Work item:
Go through the records and show each line where the word "before" occurs.

Data to use:
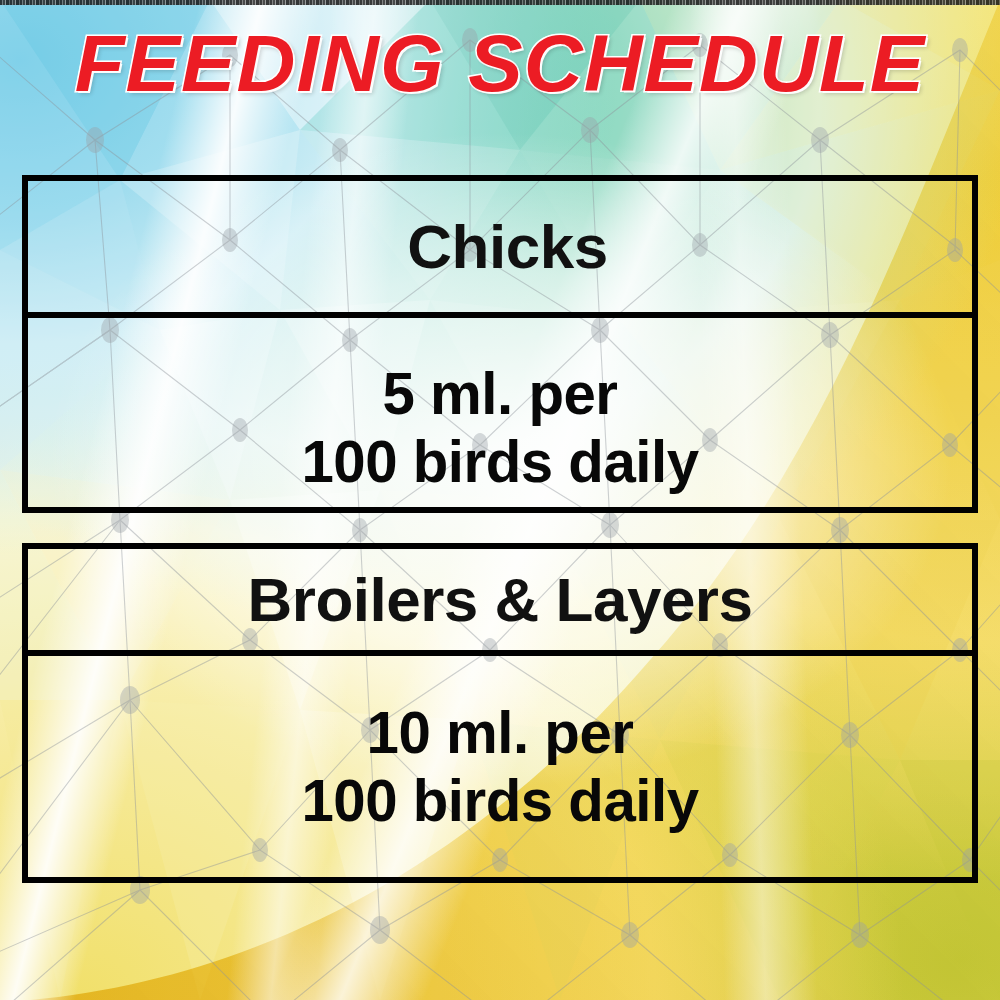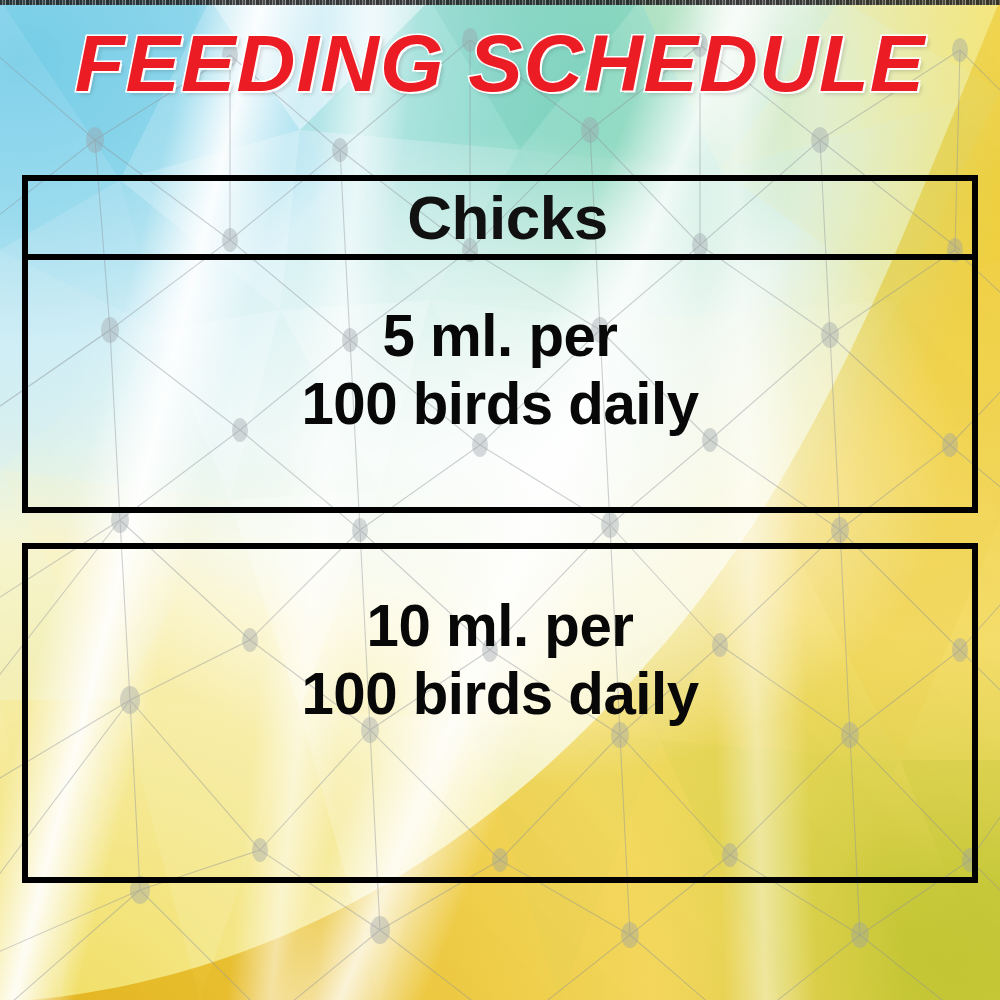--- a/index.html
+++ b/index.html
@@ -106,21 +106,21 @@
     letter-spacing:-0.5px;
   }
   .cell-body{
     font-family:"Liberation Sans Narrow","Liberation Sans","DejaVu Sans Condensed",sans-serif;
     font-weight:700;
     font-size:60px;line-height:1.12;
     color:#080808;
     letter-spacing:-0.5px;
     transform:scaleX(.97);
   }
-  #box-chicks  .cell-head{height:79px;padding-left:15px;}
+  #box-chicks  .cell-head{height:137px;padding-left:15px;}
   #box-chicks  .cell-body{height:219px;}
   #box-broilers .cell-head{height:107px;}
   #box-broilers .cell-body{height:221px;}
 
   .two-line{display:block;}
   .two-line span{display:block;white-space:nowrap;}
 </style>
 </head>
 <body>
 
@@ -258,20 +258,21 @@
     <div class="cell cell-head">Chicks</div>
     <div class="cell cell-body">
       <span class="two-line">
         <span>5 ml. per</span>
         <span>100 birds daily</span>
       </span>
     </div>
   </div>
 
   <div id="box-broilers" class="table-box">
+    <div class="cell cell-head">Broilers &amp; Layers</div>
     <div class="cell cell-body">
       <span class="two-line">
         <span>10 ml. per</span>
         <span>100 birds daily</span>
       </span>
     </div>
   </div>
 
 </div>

==

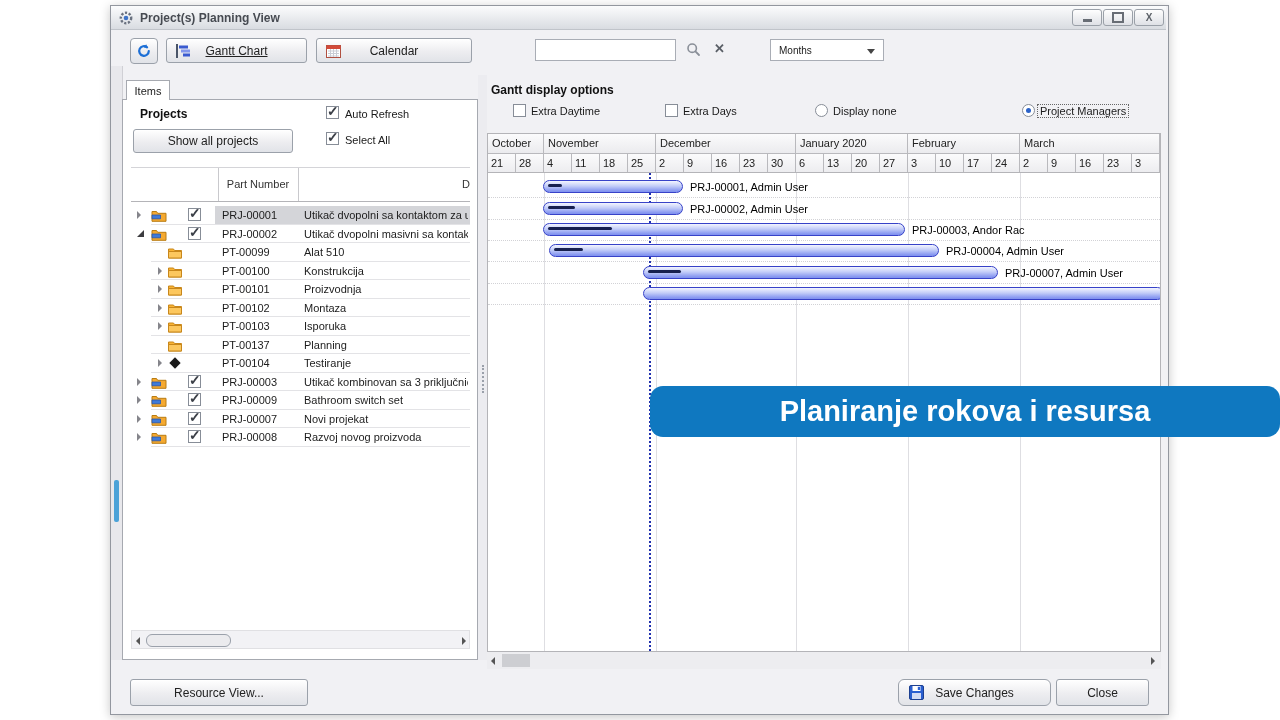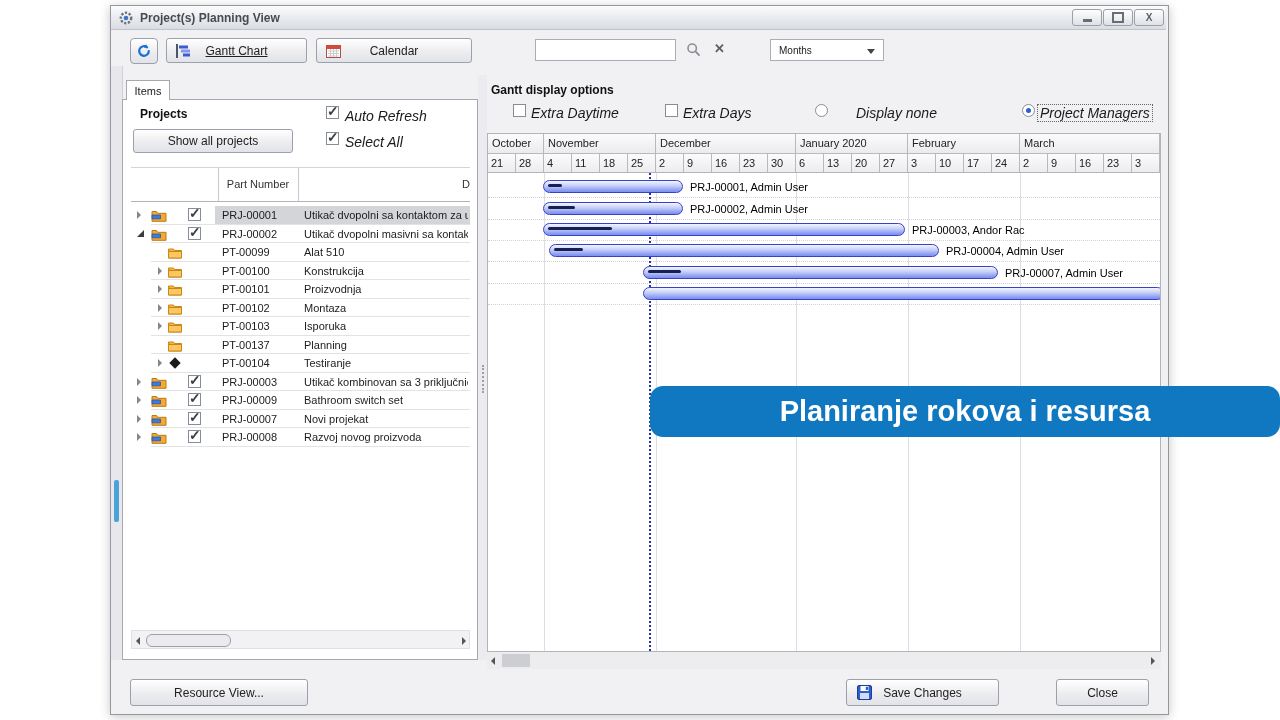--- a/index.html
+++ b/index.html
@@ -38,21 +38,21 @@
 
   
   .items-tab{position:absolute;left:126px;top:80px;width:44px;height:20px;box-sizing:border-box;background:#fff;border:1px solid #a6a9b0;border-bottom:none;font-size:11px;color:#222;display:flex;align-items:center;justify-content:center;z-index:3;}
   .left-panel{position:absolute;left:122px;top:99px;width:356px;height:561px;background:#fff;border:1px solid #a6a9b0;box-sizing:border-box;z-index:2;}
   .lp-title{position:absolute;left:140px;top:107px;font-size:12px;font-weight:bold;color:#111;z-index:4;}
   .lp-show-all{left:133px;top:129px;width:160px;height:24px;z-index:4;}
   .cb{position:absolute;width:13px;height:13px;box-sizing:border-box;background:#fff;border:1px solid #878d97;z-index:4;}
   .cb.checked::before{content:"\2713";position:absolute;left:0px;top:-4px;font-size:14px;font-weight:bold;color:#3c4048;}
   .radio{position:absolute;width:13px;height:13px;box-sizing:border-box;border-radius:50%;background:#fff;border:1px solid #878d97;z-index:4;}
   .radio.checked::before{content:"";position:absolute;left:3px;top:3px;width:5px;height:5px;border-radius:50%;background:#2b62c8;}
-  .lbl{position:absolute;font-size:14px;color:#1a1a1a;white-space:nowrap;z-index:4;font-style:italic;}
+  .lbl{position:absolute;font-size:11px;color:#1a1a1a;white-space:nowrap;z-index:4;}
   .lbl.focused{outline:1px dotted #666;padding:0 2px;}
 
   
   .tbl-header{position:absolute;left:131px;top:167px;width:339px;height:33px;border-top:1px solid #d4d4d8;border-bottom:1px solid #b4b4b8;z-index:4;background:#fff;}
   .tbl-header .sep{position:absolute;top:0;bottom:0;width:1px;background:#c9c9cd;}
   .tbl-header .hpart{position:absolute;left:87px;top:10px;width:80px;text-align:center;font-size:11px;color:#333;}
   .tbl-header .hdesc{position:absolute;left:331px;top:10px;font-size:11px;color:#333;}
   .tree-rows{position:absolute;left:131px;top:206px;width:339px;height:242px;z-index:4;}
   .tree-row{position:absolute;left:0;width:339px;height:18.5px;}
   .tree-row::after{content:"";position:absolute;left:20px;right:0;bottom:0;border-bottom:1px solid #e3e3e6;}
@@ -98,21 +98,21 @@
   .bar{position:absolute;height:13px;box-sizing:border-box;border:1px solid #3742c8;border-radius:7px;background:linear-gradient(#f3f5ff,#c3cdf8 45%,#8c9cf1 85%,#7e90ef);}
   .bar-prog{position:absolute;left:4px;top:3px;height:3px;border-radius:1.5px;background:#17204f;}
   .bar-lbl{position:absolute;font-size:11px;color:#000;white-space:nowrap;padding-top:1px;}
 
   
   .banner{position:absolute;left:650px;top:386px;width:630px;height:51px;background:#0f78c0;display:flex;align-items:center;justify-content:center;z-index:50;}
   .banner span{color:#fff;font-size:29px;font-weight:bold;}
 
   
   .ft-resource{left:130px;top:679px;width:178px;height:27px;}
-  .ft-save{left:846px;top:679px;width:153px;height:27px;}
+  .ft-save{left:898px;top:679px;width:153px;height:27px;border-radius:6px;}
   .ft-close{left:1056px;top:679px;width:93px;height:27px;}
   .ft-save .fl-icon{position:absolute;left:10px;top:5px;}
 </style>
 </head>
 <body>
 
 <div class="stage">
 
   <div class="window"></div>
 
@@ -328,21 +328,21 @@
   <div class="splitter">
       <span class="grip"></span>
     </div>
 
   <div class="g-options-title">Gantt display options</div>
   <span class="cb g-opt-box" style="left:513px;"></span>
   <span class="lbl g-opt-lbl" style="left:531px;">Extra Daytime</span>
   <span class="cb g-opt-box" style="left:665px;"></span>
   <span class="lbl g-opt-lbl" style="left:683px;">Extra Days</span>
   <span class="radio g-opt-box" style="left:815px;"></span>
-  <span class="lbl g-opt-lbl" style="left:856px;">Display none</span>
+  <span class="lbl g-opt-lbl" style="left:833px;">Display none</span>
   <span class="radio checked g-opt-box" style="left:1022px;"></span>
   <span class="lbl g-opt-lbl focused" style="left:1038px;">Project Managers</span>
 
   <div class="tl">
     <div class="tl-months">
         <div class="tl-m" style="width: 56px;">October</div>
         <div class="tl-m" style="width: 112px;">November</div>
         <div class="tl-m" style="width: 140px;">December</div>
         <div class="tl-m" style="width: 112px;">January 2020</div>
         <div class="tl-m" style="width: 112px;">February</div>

==

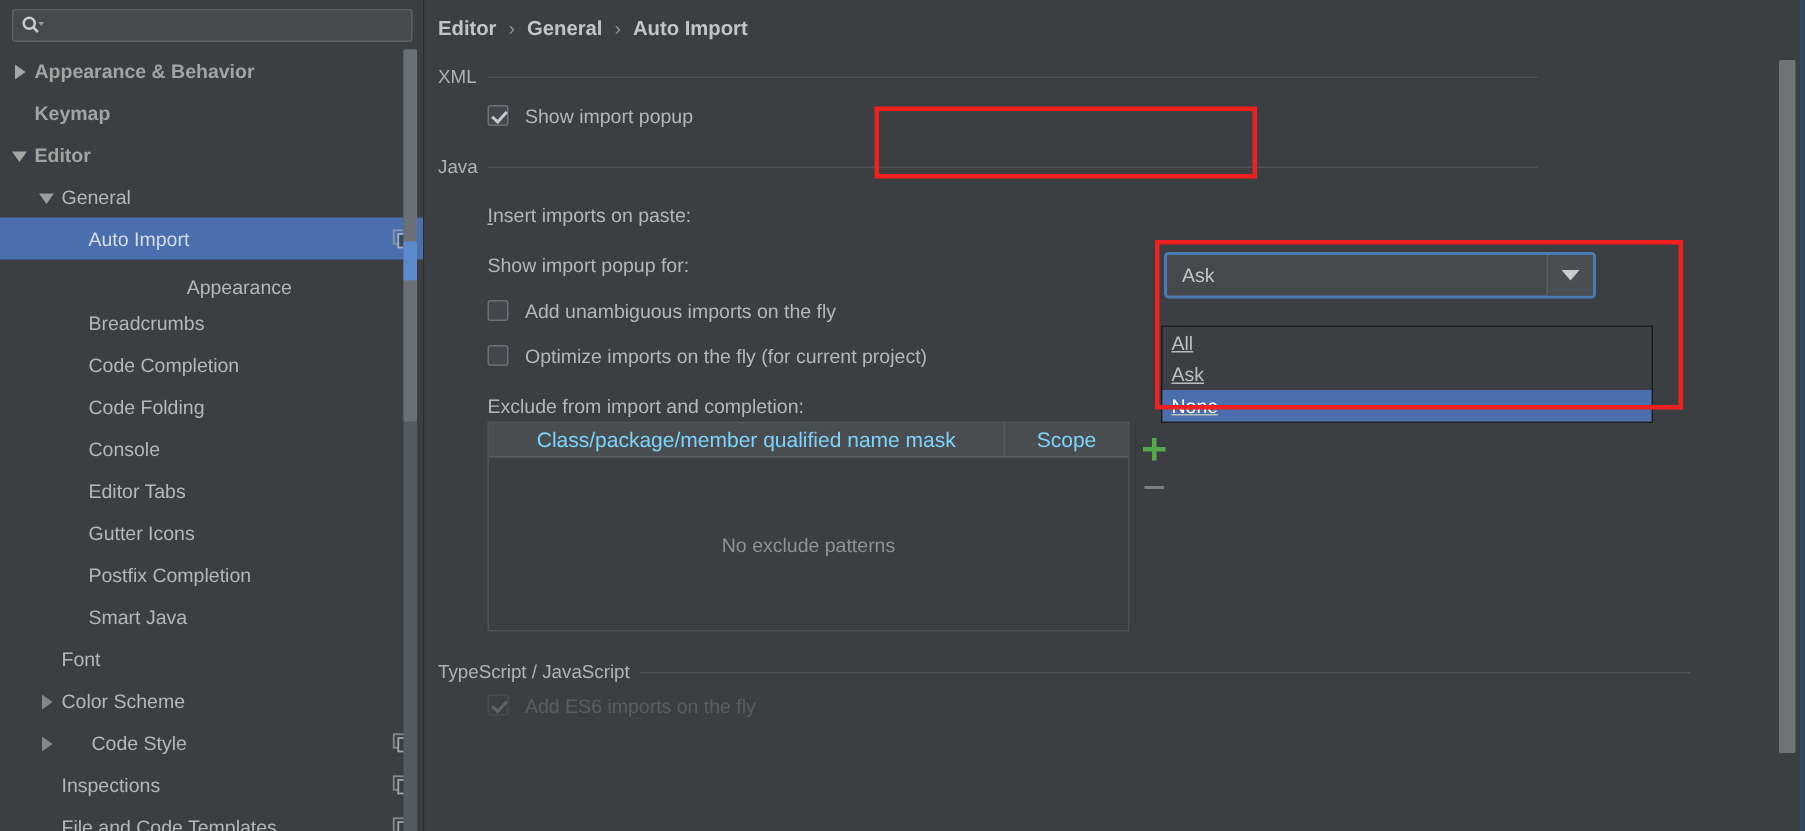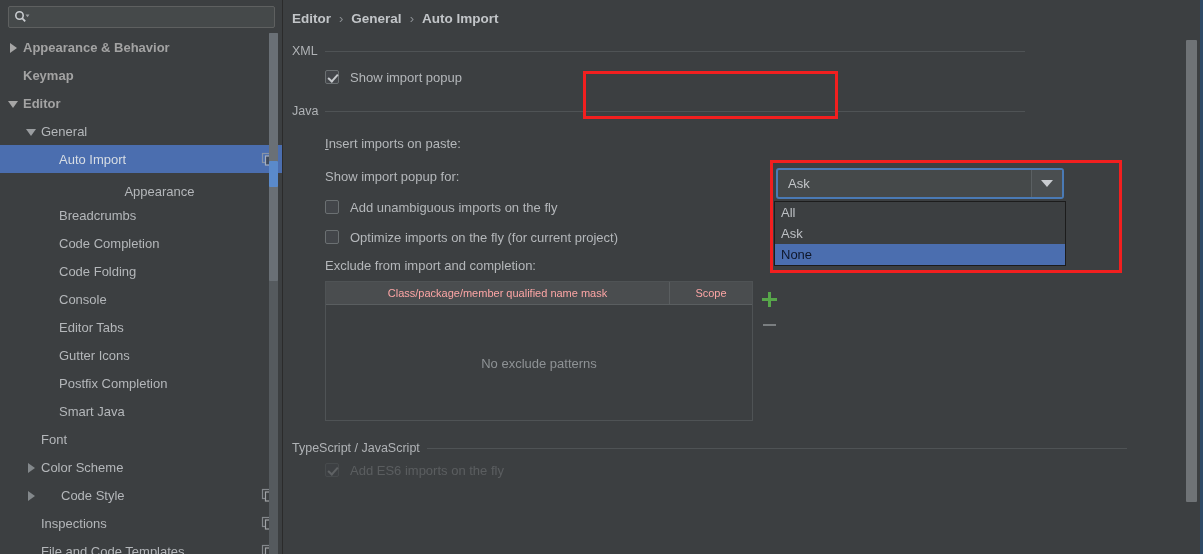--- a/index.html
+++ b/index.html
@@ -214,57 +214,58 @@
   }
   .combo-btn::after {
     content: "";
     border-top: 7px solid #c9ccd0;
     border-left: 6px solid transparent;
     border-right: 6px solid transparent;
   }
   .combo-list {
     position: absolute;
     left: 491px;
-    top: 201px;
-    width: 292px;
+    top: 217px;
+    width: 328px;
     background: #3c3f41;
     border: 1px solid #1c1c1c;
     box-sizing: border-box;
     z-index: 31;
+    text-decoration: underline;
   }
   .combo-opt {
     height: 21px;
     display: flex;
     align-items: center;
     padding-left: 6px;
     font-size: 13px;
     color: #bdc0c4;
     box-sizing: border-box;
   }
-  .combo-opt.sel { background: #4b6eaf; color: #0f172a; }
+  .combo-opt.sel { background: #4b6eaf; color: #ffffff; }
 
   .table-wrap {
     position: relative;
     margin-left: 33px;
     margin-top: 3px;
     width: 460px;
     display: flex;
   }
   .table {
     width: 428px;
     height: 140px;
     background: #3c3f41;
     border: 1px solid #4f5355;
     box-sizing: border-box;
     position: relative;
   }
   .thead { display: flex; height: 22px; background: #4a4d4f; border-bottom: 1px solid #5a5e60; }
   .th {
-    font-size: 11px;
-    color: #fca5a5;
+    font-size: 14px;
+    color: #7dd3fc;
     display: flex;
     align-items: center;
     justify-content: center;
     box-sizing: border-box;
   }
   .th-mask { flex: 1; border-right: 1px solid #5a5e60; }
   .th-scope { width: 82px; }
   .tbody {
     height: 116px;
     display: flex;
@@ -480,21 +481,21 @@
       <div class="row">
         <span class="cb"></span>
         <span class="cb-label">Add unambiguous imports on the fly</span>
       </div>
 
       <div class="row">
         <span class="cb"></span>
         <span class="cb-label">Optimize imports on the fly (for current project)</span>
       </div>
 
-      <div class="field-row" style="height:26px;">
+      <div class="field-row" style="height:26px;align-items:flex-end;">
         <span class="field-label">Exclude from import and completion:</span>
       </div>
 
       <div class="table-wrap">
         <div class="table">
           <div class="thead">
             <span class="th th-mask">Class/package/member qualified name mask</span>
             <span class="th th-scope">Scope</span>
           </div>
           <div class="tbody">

Solved problem:
   .cb.checked::before{content:"\2713";position:absolute;left:0px;top:-4px;font-size:14px;font-weight:bold;color:#3c4048;}
   .radio.checked::before{content:"";position:absolute;left:3px;top:3px;width:5px;height:5px;border-radius:50%;background:#2b62c8;}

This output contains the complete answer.